Name of the Vulnerable Software and Affected Versions Palo Alto Networks PAN-OS versions 5.0.19 and earlier Palo Alto Networks PAN-OS versions 5.1.12 and earlier Palo Alto Networks PAN-OS versions 6.0.14 and earlier Palo Alto Networks PAN-OS versions 6.1.14 and earlier Palo Alto Networks PAN-OS versions 7.0.10 and earlier Palo Alto Networks PAN-OS versions 7.1.5 and earlier

Description A buffer overflow in the management web interface allows remote attackers to execute arbitrary code via unspecified vectors. This issue can result in a possible remote code execution (RCE) or denial-of-service (DoS). An attacker with network access to the management web interface may be able to perform these actions.

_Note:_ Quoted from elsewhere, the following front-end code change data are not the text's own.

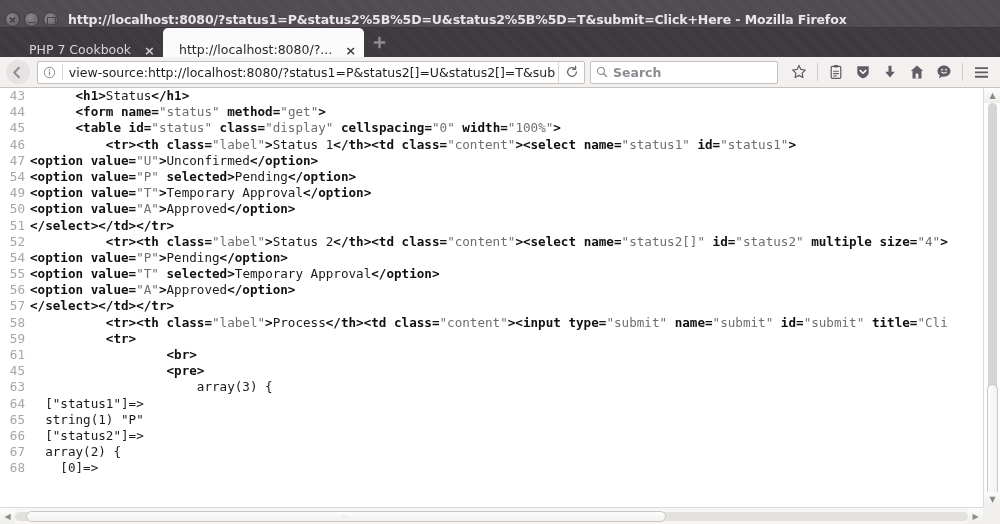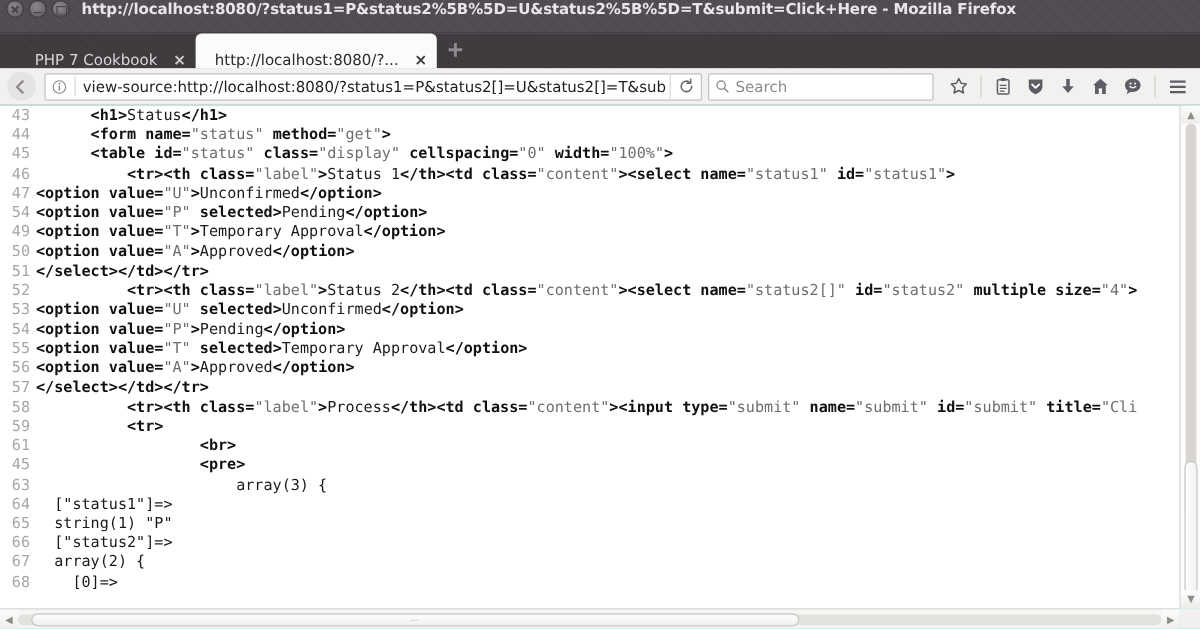--- a/index.html
+++ b/index.html
@@ -10,21 +10,21 @@
     font-family: "DejaVu Sans", "Liberation Sans", sans-serif;
   }
 
   #app { width: 1000px; height: 524px; position: relative; background:#fff; display:flex; flex-direction:column; }
 
   
   .titlebar {
     height: 28px;
     background: #504a50;
     background-image: repeating-linear-gradient(45deg, rgba(255,255,255,0.035) 0 1px, rgba(0,0,0,0.02) 1px 2px);
-    display: flex; align-items: flex-start;
+    display: flex; align-items: flex-end;
     padding-left: 5px;
     flex: 0 0 28px;
     border-bottom: 1px solid #3b363b;
   }
   .wbtns { display: flex; gap: 4px; align-items: center; margin-right: 10px; }
   .wbtn {
     width: 15px; height: 15px; border-radius: 50%;
     background: radial-gradient(circle at 40% 35%, #8d868d 0%, #736d73 55%, #5f595f 100%);
     border: 1px solid #413c41;
     position: relative;
@@ -147,20 +147,21 @@
     height:23px;
   }
   .searchbar {
     width: 188px; flex:0 0 188px;
     height: 23px;
     background:#fff;
     border:1px solid #c3c0bd;
     border-radius:2px;
     display:flex; align-items:center;
     margin-right: 6px;
+    font-weight: bold;
   }
   .search-ph { font-size:12.5px; color:#8e8a92; }
   .tbicons { display:flex; align-items:center; gap:1px; }
   .tbsep { width:1px; height:18px; background:#cfccc9; margin:0 4px; }
 
   
   .content {
     flex: 1 1 auto;
     position: relative;
     background:#5eead4;
@@ -357,21 +358,20 @@
           <div class="codeline"><span class="lnum">43</span><span class="ltext"><span class="t-txt">      </span><span class="t-tag">&lt;h1&gt;</span><span class="t-txt">Status</span><span class="t-tag">&lt;/h1&gt;</span></span></div>
           <div class="codeline"><span class="lnum">44</span><span class="ltext"><span class="t-txt">      </span><span class="t-tag">&lt;form </span><span class="t-attr">name</span><span class="t-tag">=</span><span class="t-val">"status"</span><span class="t-tag"> </span><span class="t-attr">method</span><span class="t-tag">=</span><span class="t-val">"get"</span><span class="t-tag">&gt;</span></span></div>
           <div class="codeline"><span class="lnum">45</span><span class="ltext"><span class="t-txt">      </span><span class="t-tag">&lt;table </span><span class="t-attr">id</span><span class="t-tag">=</span><span class="t-val">"status"</span><span class="t-tag"> </span><span class="t-attr">class</span><span class="t-tag">=</span><span class="t-val">"display"</span><span class="t-tag"> </span><span class="t-attr">cellspacing</span><span class="t-tag">=</span><span class="t-val">"0"</span><span class="t-tag"> </span><span class="t-attr">width</span><span class="t-tag">=</span><span class="t-val">"100%"</span><span class="t-tag">&gt;</span></span></div>
           <div class="codeline"><span class="lnum">46</span><span class="ltext"><span class="t-txt">          </span><span class="t-tag">&lt;tr&gt;&lt;th </span><span class="t-attr">class</span><span class="t-tag">=</span><span class="t-val">"label"</span><span class="t-tag">&gt;</span><span class="t-txt">Status 1</span><span class="t-tag">&lt;/th&gt;&lt;td </span><span class="t-attr">class</span><span class="t-tag">=</span><span class="t-val">"content"</span><span class="t-tag">&gt;&lt;select </span><span class="t-attr">name</span><span class="t-tag">=</span><span class="t-val">"status1"</span><span class="t-tag"> </span><span class="t-attr">id</span><span class="t-tag">=</span><span class="t-val">"status1"</span><span class="t-tag">&gt;</span></span></div>
           <div class="codeline"><span class="lnum">47</span><span class="ltext"><span class="t-tag">&lt;option </span><span class="t-attr">value</span><span class="t-tag">=</span><span class="t-val">"U"</span><span class="t-tag">&gt;</span><span class="t-txt">Unconfirmed</span><span class="t-tag">&lt;/option&gt;</span></span></div>
           <div class="codeline"><span class="lnum">54</span><span class="ltext"><span class="t-tag">&lt;option </span><span class="t-attr">value</span><span class="t-tag">=</span><span class="t-val">"P"</span><span class="t-tag"> </span><span class="t-attr">selected</span><span class="t-tag">&gt;</span><span class="t-txt">Pending</span><span class="t-tag">&lt;/option&gt;</span></span></div>
           <div class="codeline"><span class="lnum">49</span><span class="ltext"><span class="t-tag">&lt;option </span><span class="t-attr">value</span><span class="t-tag">=</span><span class="t-val">"T"</span><span class="t-tag">&gt;</span><span class="t-txt">Temporary Approval</span><span class="t-tag">&lt;/option&gt;</span></span></div>
           <div class="codeline"><span class="lnum">50</span><span class="ltext"><span class="t-tag">&lt;option </span><span class="t-attr">value</span><span class="t-tag">=</span><span class="t-val">"A"</span><span class="t-tag">&gt;</span><span class="t-txt">Approved</span><span class="t-tag">&lt;/option&gt;</span></span></div>
           <div class="codeline"><span class="lnum">51</span><span class="ltext"><span class="t-tag">&lt;/select&gt;&lt;/td&gt;&lt;/tr&gt;</span></span></div>
           <div class="codeline"><span class="lnum">52</span><span class="ltext"><span class="t-txt">          </span><span class="t-tag">&lt;tr&gt;&lt;th </span><span class="t-attr">class</span><span class="t-tag">=</span><span class="t-val">"label"</span><span class="t-tag">&gt;</span><span class="t-txt">Status 2</span><span class="t-tag">&lt;/th&gt;&lt;td </span><span class="t-attr">class</span><span class="t-tag">=</span><span class="t-val">"content"</span><span class="t-tag">&gt;&lt;select </span><span class="t-attr">name</span><span class="t-tag">=</span><span class="t-val">"status2[]"</span><span class="t-tag"> </span><span class="t-attr">id</span><span class="t-tag">=</span><span class="t-val">"status2"</span><span class="t-tag"> </span><span class="t-attr">multiple</span><span class="t-tag"> </span><span class="t-attr">size</span><span class="t-tag">=</span><span class="t-val">"4"</span><span class="t-tag">&gt;</span></span></div>
-          <div class="codeline"><span class="lnum">53</span><span class="ltext"><span class="t-tag">&lt;option </span><span class="t-attr">value</span><span class="t-tag">=</span><span class="t-val">"U"</span><span class="t-tag"> </span><span class="t-attr">selected</span><span class="t-tag">&gt;</span><span class="t-txt">Unconfirmed</span><span class="t-tag">&lt;/option&gt;</span></span></div>
           <div class="codeline"><span class="lnum">54</span><span class="ltext"><span class="t-tag">&lt;option </span><span class="t-attr">value</span><span class="t-tag">=</span><span class="t-val">"P"</span><span class="t-tag">&gt;</span><span class="t-txt">Pending</span><span class="t-tag">&lt;/option&gt;</span></span></div>
           <div class="codeline"><span class="lnum">55</span><span class="ltext"><span class="t-tag">&lt;option </span><span class="t-attr">value</span><span class="t-tag">=</span><span class="t-val">"T"</span><span class="t-tag"> </span><span class="t-attr">selected</span><span class="t-tag">&gt;</span><span class="t-txt">Temporary Approval</span><span class="t-tag">&lt;/option&gt;</span></span></div>
           <div class="codeline"><span class="lnum">56</span><span class="ltext"><span class="t-tag">&lt;option </span><span class="t-attr">value</span><span class="t-tag">=</span><span class="t-val">"A"</span><span class="t-tag">&gt;</span><span class="t-txt">Approved</span><span class="t-tag">&lt;/option&gt;</span></span></div>
           <div class="codeline"><span class="lnum">57</span><span class="ltext"><span class="t-tag">&lt;/select&gt;&lt;/td&gt;&lt;/tr&gt;</span></span></div>
           <div class="codeline"><span class="lnum">58</span><span class="ltext"><span class="t-txt">          </span><span class="t-tag">&lt;tr&gt;&lt;th </span><span class="t-attr">class</span><span class="t-tag">=</span><span class="t-val">"label"</span><span class="t-tag">&gt;</span><span class="t-txt">Process</span><span class="t-tag">&lt;/th&gt;&lt;td </span><span class="t-attr">class</span><span class="t-tag">=</span><span class="t-val">"content"</span><span class="t-tag">&gt;&lt;input </span><span class="t-attr">type</span><span class="t-tag">=</span><span class="t-val">"submit"</span><span class="t-tag"> </span><span class="t-attr">name</span><span class="t-tag">=</span><span class="t-val">"submit"</span><span class="t-tag"> </span><span class="t-attr">id</span><span class="t-tag">=</span><span class="t-val">"submit"</span><span class="t-tag"> </span><span class="t-attr">title</span><span class="t-tag">=</span><span class="t-val">"Cli</span></span></div>
           <div class="codeline"><span class="lnum">59</span><span class="ltext"><span class="t-txt">          </span><span class="t-tag">&lt;tr&gt;</span></span></div>
           <div class="codeline"><span class="lnum">61</span><span class="ltext"><span class="t-txt">                  </span><span class="t-tag">&lt;br&gt;</span></span></div>
           <div class="codeline"><span class="lnum">45</span><span class="ltext"><span class="t-txt">                  </span><span class="t-tag">&lt;pre&gt;</span></span></div>
           <div class="codeline"><span class="lnum">63</span><span class="ltext"><span class="t-txt">                      array(3) {</span></span></div>
           <div class="codeline"><span class="lnum">64</span><span class="ltext"><span class="t-txt">  ["status1"]=&gt;</span></span></div>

Recommendations For versions 5.0.19 and earlier, update to version 5.0.20 or later. For versions 5.1.12 and earlier, update to version 5.1.13 or later. For versions 6.0.14 and earlier, update to version 6.0.15 or later. For versions 6.1.14 and earlier, update to version 6.1.15 or later. For versions 7.0.10 and earlier, update to version 7.0.11 or later. For versions 7.1.5 and earlier, update to version 7.1.6 or later.